In Fareau v. Bell Canada (Ont CA, 2023) the Court of Appeal considers a court claim advanced by the class action plaintiffs that a monopolistic and exploitive telephone contract for provincial prisoners constituted an ultra vires tax:
[8] The appellants brought a certification motion, and Bell and Ontario brought cross-motions seeking a stay or dismissal of the action on the basis that the claims were within the jurisdiction of the Canadian Radio-television and Telecommunications Commission (“CRTC”).


The First Issue: Did the motion judge err by dismissing the appellants’ claim that the commissions paid to Ontario were an ultra vires tax?

[58] The appellants allege that the commissions Bell paid to Ontario amounted to an indirect tax on class members, which is impermissible under the Constitution Act, 1867. Specifically, they plead that the “Commissions constituted an unlawful indirect tax ultra vires the Province of Ontario”.
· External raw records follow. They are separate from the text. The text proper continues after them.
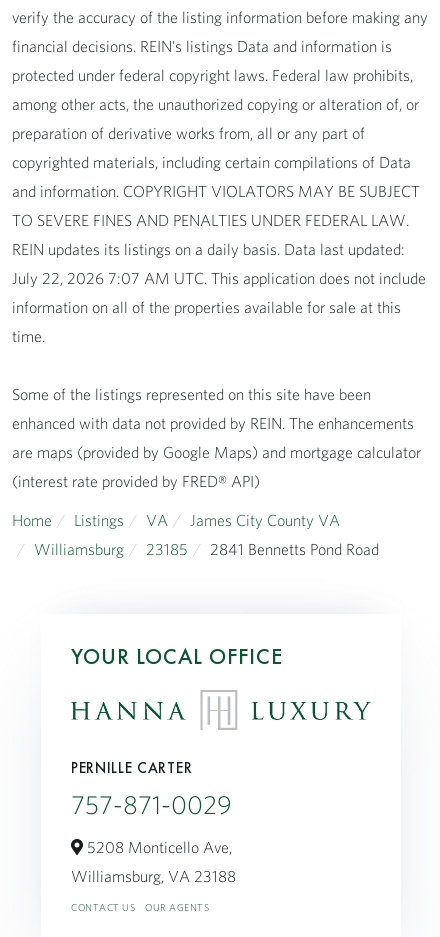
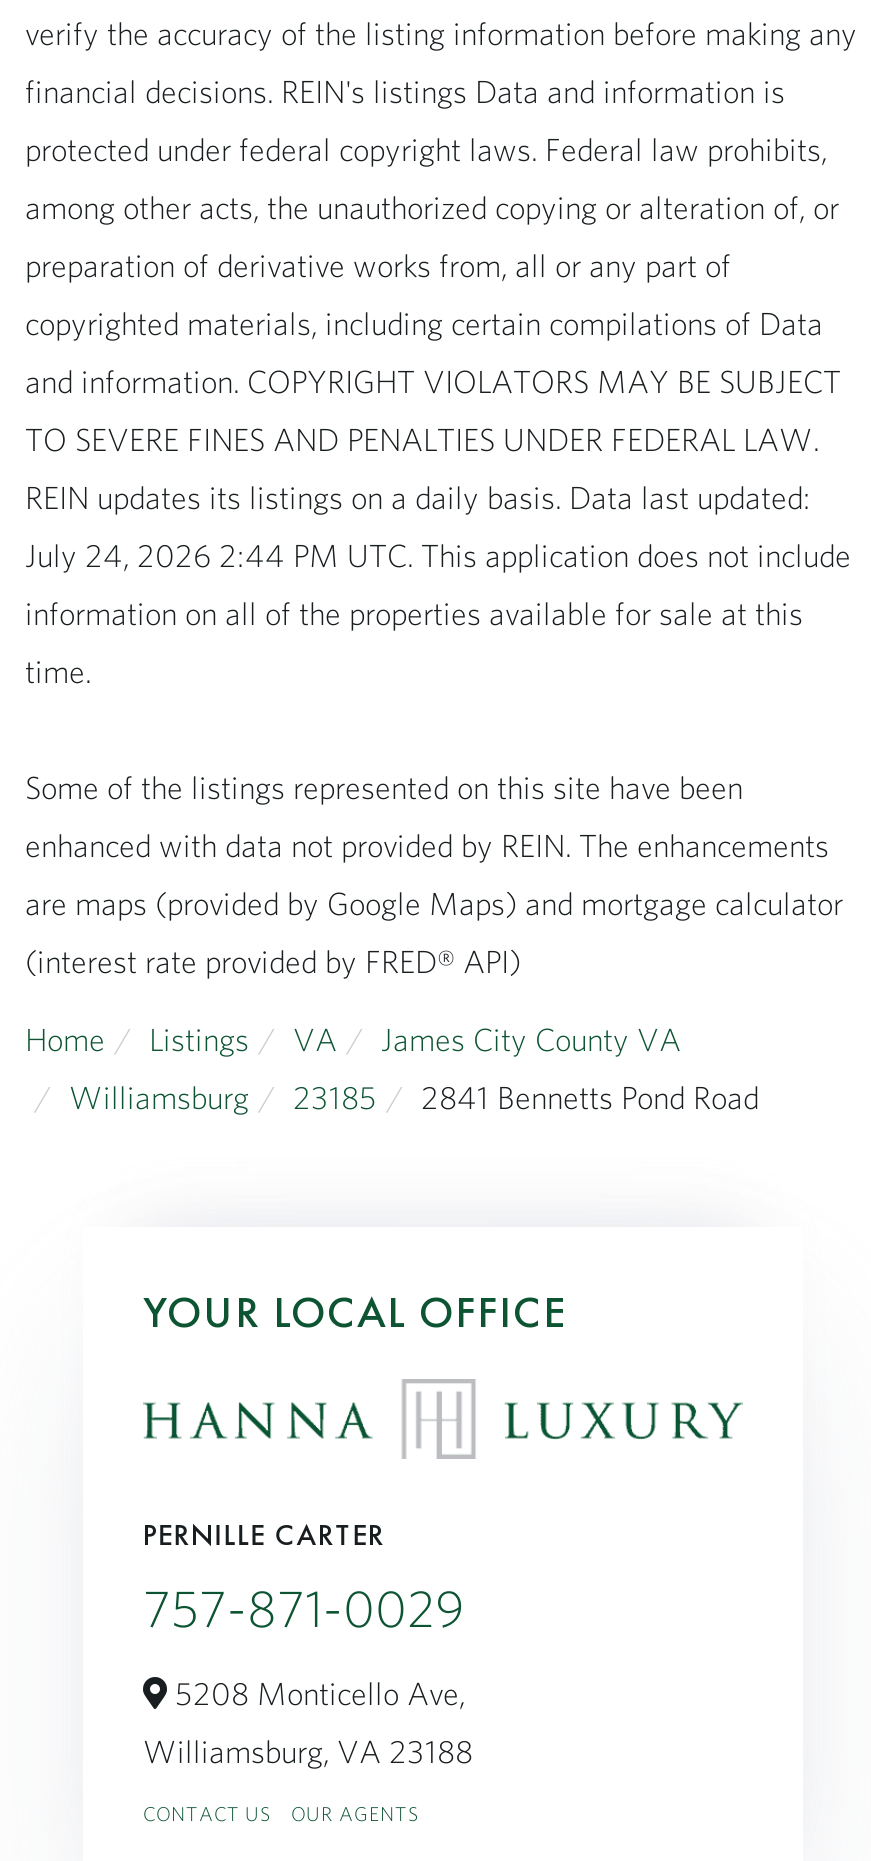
- July 22, 2026 7:07 AM UTC. This application does not include
+ July 24, 2026 2:44 PM UTC. This application does not include
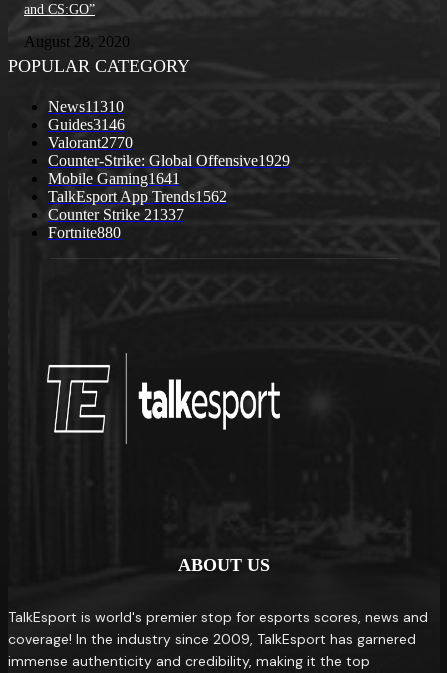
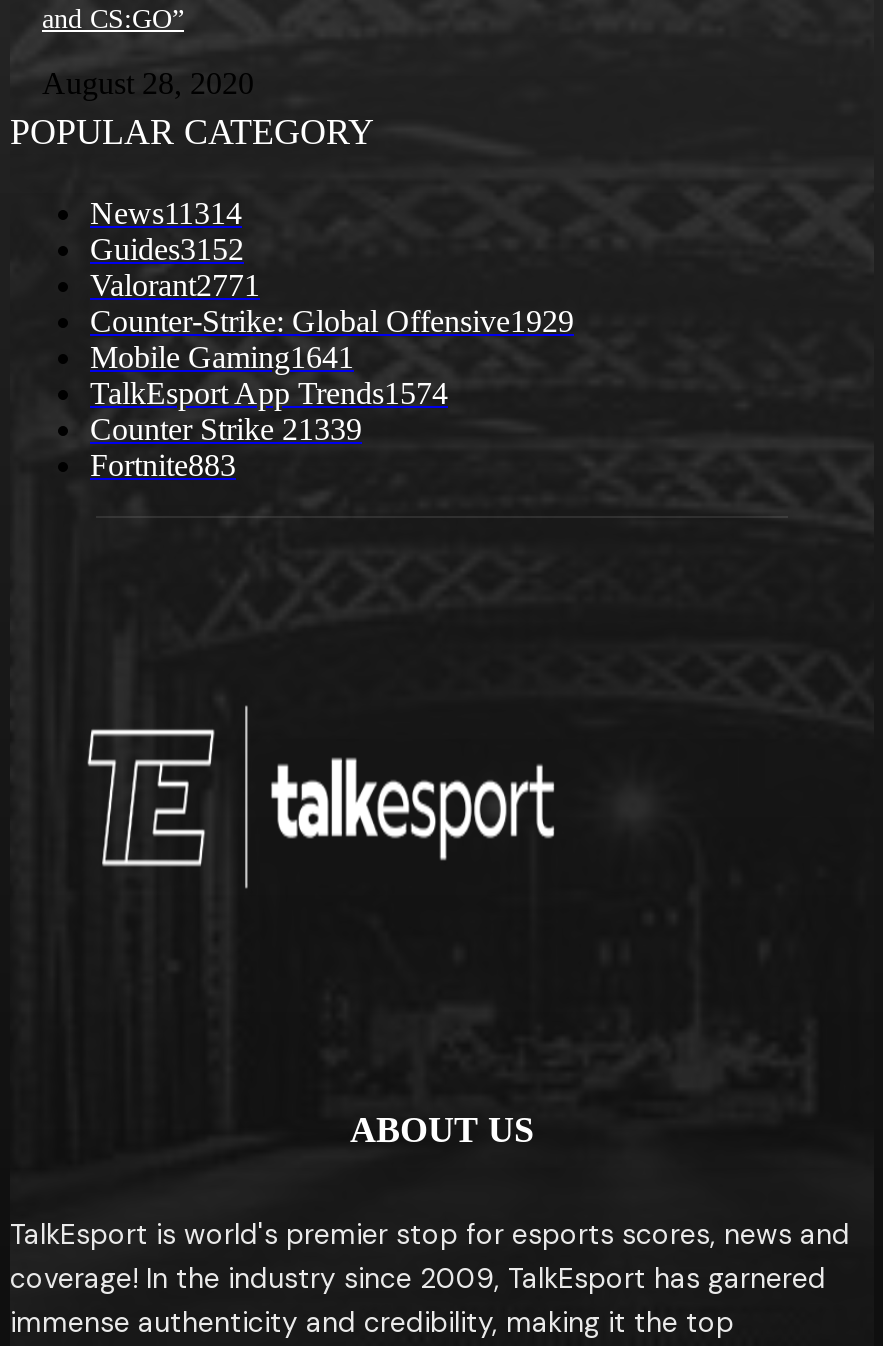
- News11310
+ News11314

- Guides3146
+ Guides3152

- Valorant2770
+ Valorant2771

- TalkEsport App Trends1562
+ TalkEsport App Trends1574

- Counter Strike 21337
+ Counter Strike 21339

- Fortnite880
+ Fortnite883
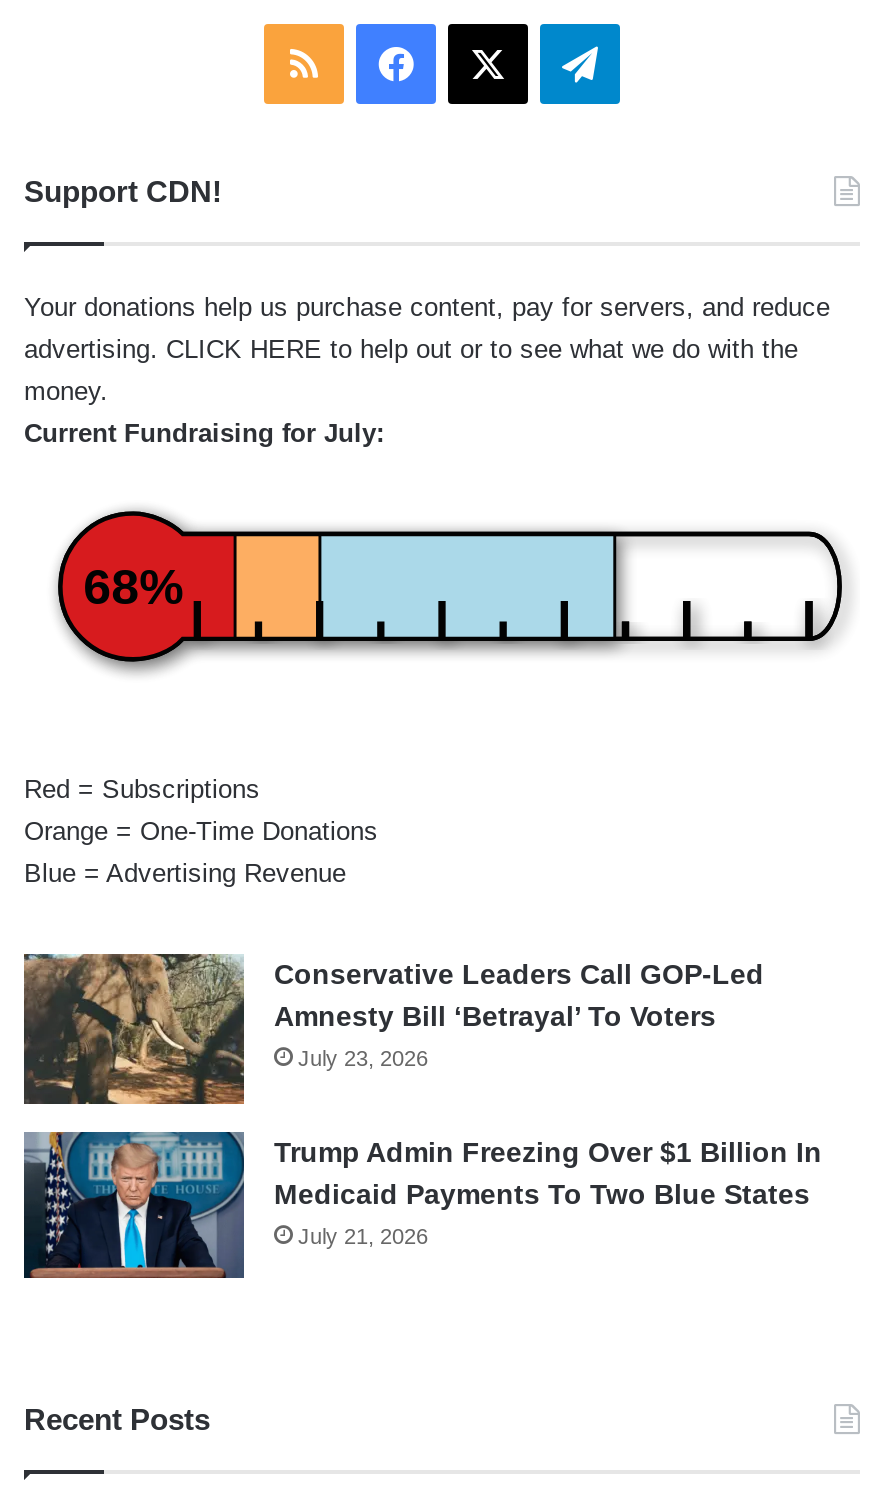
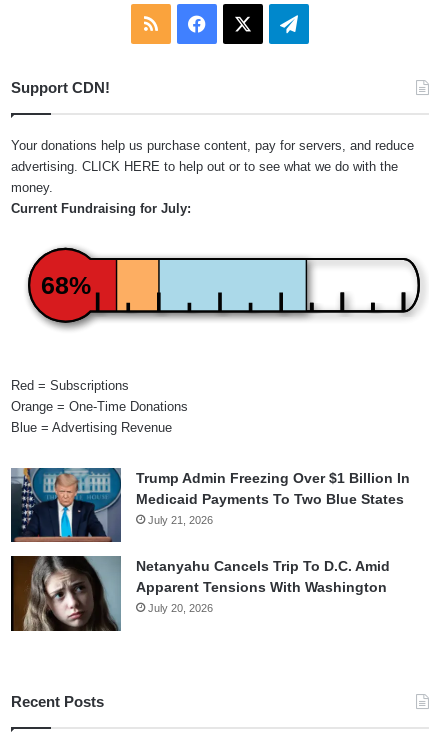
- [image]
- Conservative Leaders Call GOP-Led
- Amnesty Bill ‘Betrayal’ To Voters
- July 23, 2026

moved up: [image] | Trump Admin Freezing Over $1 Billion In | Medicaid Payments To Two Blue States | July 21, 2026

+ [image]
+ Netanyahu Cancels Trip To D.C. Amid
+ Apparent Tensions With Washington
+ July 20, 2026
[59] The Supreme Court has most recently summarized the characteristics of a tax in 620 Connaught Ltd. v. Canada (Attorney General), 2008 SCC 7, [2008] 1 S.C.R. 131, at para. 22:
In Lawson v. Interior Tree Fruit and Vegetable Committee of Direction, 1930 CanLII 91 (SCC), [1931] S.C.R. 357, Duff J. (as he then was) identified the characteristics of a tax (pp. 362-63). In [Eurig Estate (Re), 1998 CanLII 801 (SCC), [1998] 2 S.C.R. 565], Major J. summarized the Lawson characteristics of a tax at para. 15:
Whether a levy is a tax or a fee was considered in Lawson, supra. Duff J. for the majority concluded that the levy in question was a tax because it was: (1) enforceable by law; (2) imposed under the authority of the legislature; (3) levied by a public body; and (4) intended for a public purpose.
[60] The appellants submit that they have pleaded the necessary elements under this four-part test. In particular, they have pleaded:
The Commissions were enforceable by law under statutory authority granted to the Minister. Unless the Class Members agreed to the Collect Call rates unilaterally imposed by the Defendants, inclusive of the Commissions, the Prisoner Class members could not make a call and the Payor Class members could not receive a call from a Prisoner in an Ontario Facility.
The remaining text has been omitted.